El puchero andaluz no se diferencia mucho en estructura del resto de cocidos patrios: garbanzos, carnes, tocino, huesos, verduras… Pero lo que marca la diferencia es ese toque verde que llega al final. 

En muchas casas se añade la hierbabuena justo antes de servir la sopa, o incluso se introduce en la olla durante los últimos minutos de cocción. El resultado es un caldo aromático, con el punto graso habitual pero con un frescor que lo aligera, que anima a repetir cucharada tras cucharada sin sentir que el estómago se convierte en una losa.

¿Por qué no lo hacemos todos? Cuestión de costumbre, de tradición, de herencias culinarias. Pero si lo probásemos una sola vez, seguramente no volveríamos atrás.

La hierbabuena no solo aporta aroma. También actúa como pequeño contrapeso al peso del cocido. Refresca la boca, limpia el paladar y deja una sensación ligera que no suele asociarse a platos de cuchara. Y no se necesita mucho: con una o dos hojitas es suficiente para marcar la diferencia.

Este truco andaluz tiene raíces profundas. En la cocina del sur, la hierbabuena (y su familia cercana: la menta y el poleo) es un ingrediente que aparece más de lo que muchos imaginan. En platos dulces, sí, pero también en salados. ¿Un ejemplo? 

El archiconocido gazpacho andaluz, en algunas versiones locales (sobre todo en Córdoba y Sevilla), se adereza con un poco de hierbabuena picada para aportar ese golpe de frescor que lo hace aún más refrescante. Otro clásico es el ajoblanco, al que en ciertas zonas se le añade un toque de menta para equilibrar el ajo. Y no olvidemos los caracoles en caldo, ese manjar que se disfruta en primavera, donde el poleo y la hierbabuena son los auténticos protagonistas del aroma.

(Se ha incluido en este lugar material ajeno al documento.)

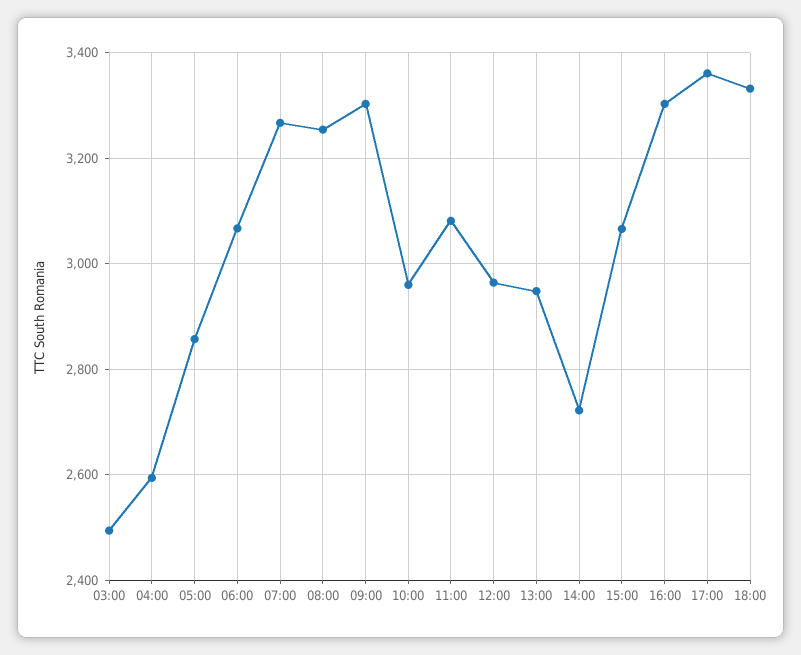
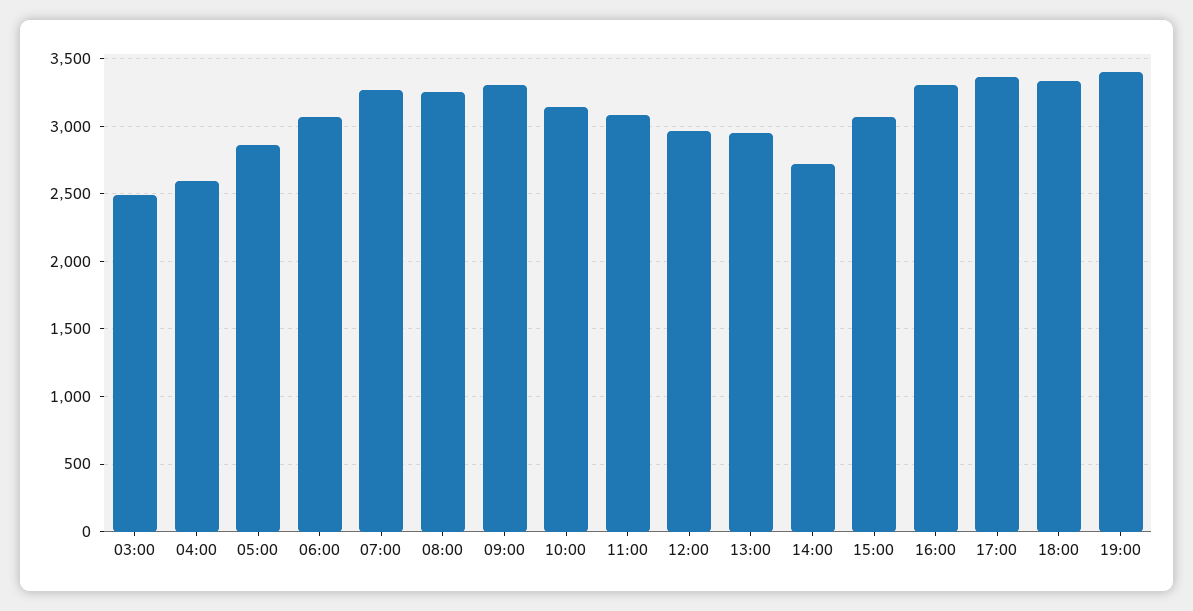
10:00: 2960 -> 3150
19:00: none -> 3400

En los guisos de legumbres, como los garbanzos con espinacas o los potajes de cuaresma, también se cuela a veces esa hoja mágica que, sin imponerse, cambia todo. Aportando frescura, sí, pero también un perfume que casa de maravilla con las especias más cálidas.

La clave está en usarla con medida. Ni en ramilletes ni como decoración vacía. Basta con respetar su esencia: que sea fresca, que se añada en el momento justo y que acompañe, no que mande.

No obstante, no es una exclusividad el uso de hierbas frescas en caldos o sopas, aunque en España se estile poco. Buena parte de los grandes platos de cuchara latinoamericanos como el sancocho colombiano tiene una buena cantidad de cilantro, o la sopa de frijoles con costilla hondureña.